__EXERCISE REQUIREMENTS__: First find the line containing "tax: 4% = 200.24 -> 4% = 188.61" in the data, then set it down exactly along with every line after it, through the last.

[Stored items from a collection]
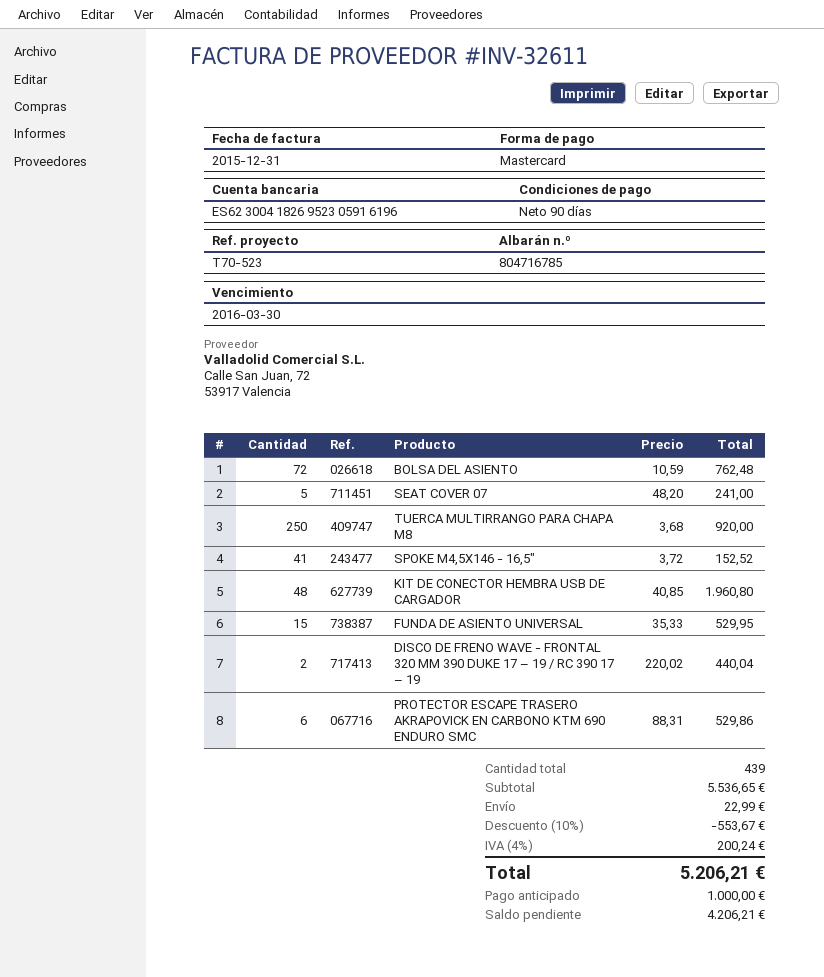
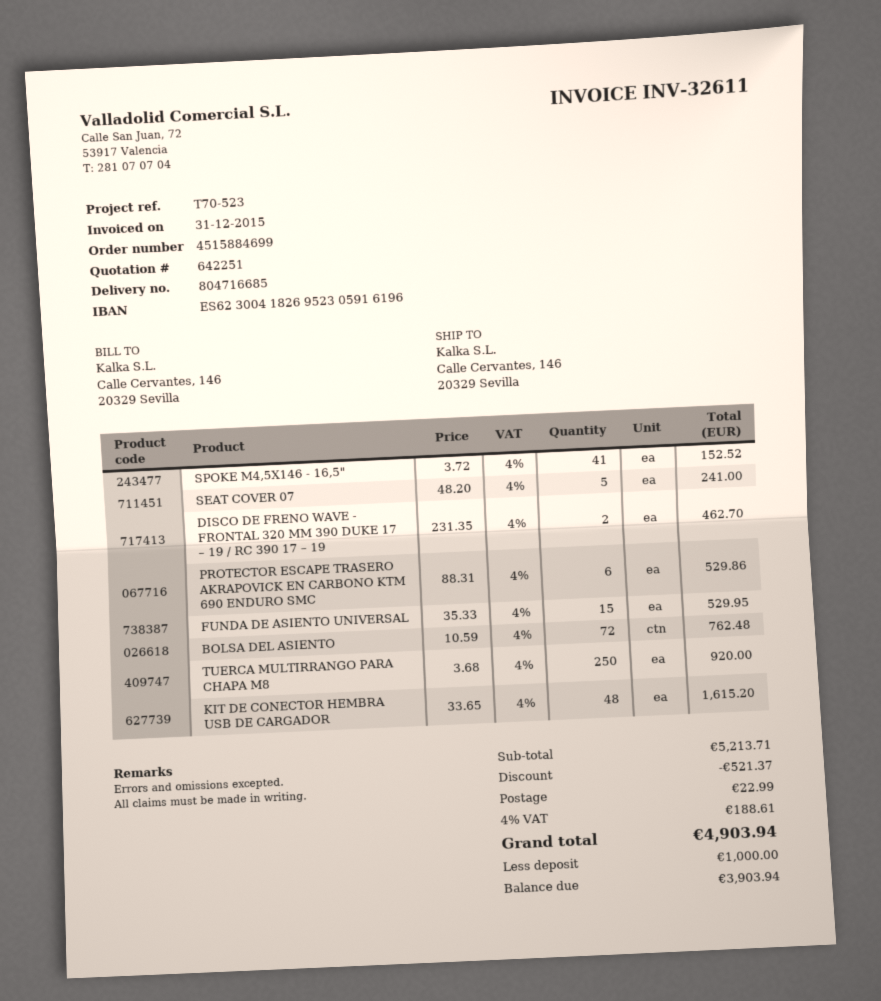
delivery note number: 804716785 -> 804716685
KIT DE CONECTOR HEMBRA USB DE CARGADOR: 48 x 40.85 = 1960.80 -> 48 x 33.65 = 1615.20
DISCO DE FRENO WAVE - FRONTAL 320 MM 390 DUKE 17 – 19 / RC 390 17 – 19: 2 x 220.02 = 440.04 -> 2 x 231.35 = 462.70
subtotal: 5536.65 -> 5213.71
discount: 553.67 -> 521.37
tax: 4% = 200.24 -> 4% = 188.61
total: 5206.21 -> 4903.94
balance: 4206.21 -> 3903.94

__WRITTEN REPLY__:
tax: 4% = 200.24 -> 4% = 188.61
total: 5206.21 -> 4903.94
balance: 4206.21 -> 3903.94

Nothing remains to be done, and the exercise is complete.